Please reproduce all of the data exactly as it appears, but skip the pictures.

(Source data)
____________
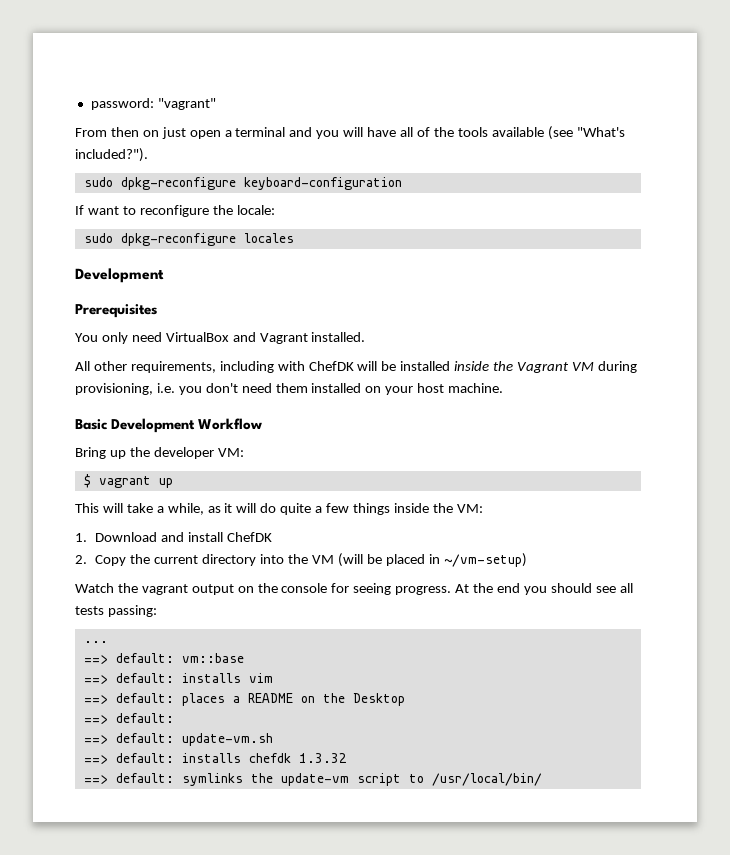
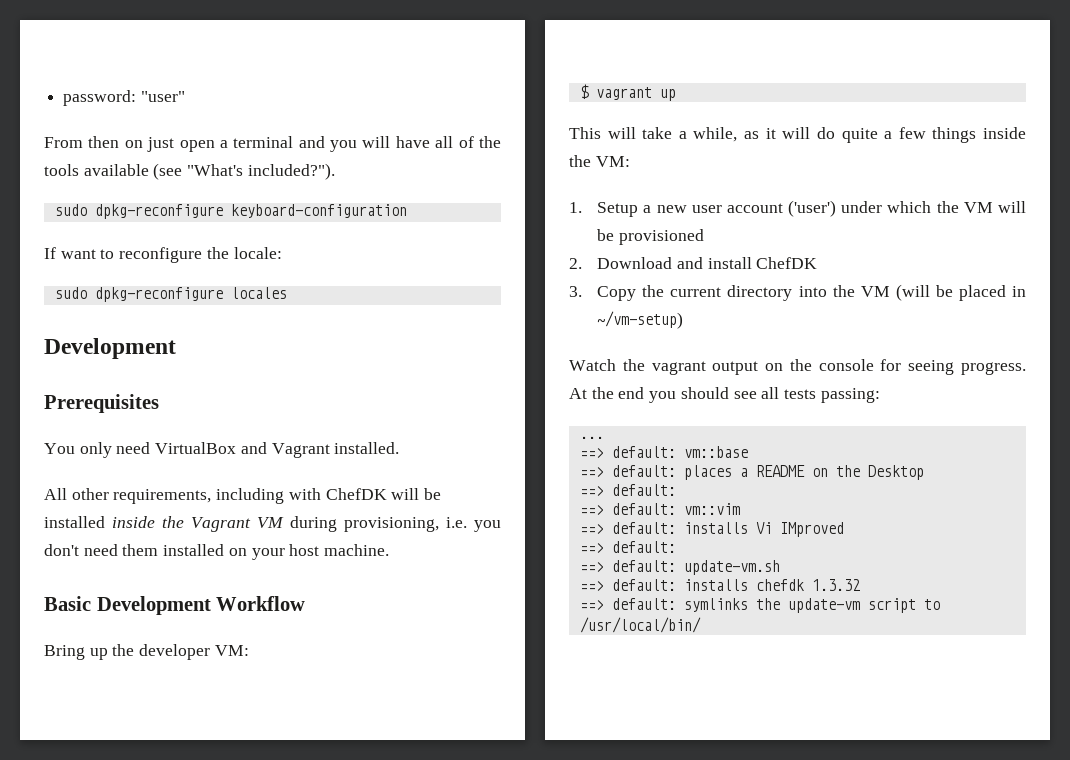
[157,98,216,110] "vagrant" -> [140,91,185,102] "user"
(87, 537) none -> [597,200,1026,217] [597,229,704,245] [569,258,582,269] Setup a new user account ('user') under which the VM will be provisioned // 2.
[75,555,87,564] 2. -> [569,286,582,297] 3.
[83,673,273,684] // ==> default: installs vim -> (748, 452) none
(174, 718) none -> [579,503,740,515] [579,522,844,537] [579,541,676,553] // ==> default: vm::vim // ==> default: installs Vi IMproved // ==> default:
____________
Reply |
[157,98,216,110] "vagrant" -> [140,91,185,102] "user"
(87, 537) none -> [597,200,1026,217] [597,229,704,245] [569,258,582,269] Setup a new user account ('user') under which the VM will be provisioned // 2.
[75,555,87,564] 2. -> [569,286,582,297] 3.
[83,673,273,684] // ==> default: installs vim -> (748, 452) none
(174, 718) none -> [579,503,740,515] [579,522,844,537] [579,541,676,553] // ==> default: vm::vim // ==> default: installs Vi IMproved // ==> default:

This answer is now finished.